- Also known as: Little Son Joe
- Born: May 18, 1900 Hughes, Arkansas, United States
- Died: November 14, 1961 (aged 61) Memphis, Tennessee, United States
- Genres: Blues
- Occupation(s): Guitarist, vocalist, composer
- Instrument(s): Guitar, drums
- Years active: 1930s–1950s
- Labels: Vocalion, Columbia

= Ernest Lawlars =

Ernest Lawlars (May 18, 1900 – November 14, 1961) was an American blues guitarist, vocalist, and composer, known professionally as Little Son Joe.

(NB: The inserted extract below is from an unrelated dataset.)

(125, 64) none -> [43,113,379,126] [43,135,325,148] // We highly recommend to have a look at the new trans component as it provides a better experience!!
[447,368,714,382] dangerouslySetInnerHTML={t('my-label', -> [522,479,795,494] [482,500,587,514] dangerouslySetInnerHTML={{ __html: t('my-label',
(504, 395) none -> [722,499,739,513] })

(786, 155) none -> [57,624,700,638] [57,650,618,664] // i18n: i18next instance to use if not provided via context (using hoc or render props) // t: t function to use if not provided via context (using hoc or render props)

==Early years and Memphis==
Lawlars (sometimes spelled "Lawlers", "Lawler" or "Lawlar") was born in Hughes, Arkansas, United States. From around 1931 to 1936 he worked around Memphis with Robert Wilkins, who he accompanied on a recording session in 1935. The same session also produced Lawlers's first recorded side, under the name Son Joe, although this was not issued.

==Chicago==
By 1939, Lawlars was working with, and married to, Memphis Minnie in Chicago. Their first recording session together, for Vocalion in February 1939, produced six released sides by Lawlers as well as four under Minnie's name. Lawlars recorded in his own right under the name Little Son Joe, but most of his recorded work was as an accompanist to Minnie. In 1942 he had a hit with "Black Rat Swing", billed as “Mr. Memphis Minnie”.

==Return to Memphis==
Lawlars mostly retired from music from around 1957 because of ill-health, although after moving to Memphis in 1958 he and Minnie had a regular Saturday night gig at the Red Light in Millington, Tennessee, and he played drums on Minnie's final recording session in 1959.

==Death==
Lawlars died in John Gaston Hospital, Memphis, Tennessee, in November 1961 from heart disease, and was buried in the New Hope Cemetery in Walls, Mississippi. In 2016 the Killer Blues Headstone Project placed a headstone for him there.

==Sources==
- Garon, Paul and Beth Garon (1992). Woman With Guitar: Memphis Minnie's Blues. New York: Da Capo Press, ISBN 978-0306804601.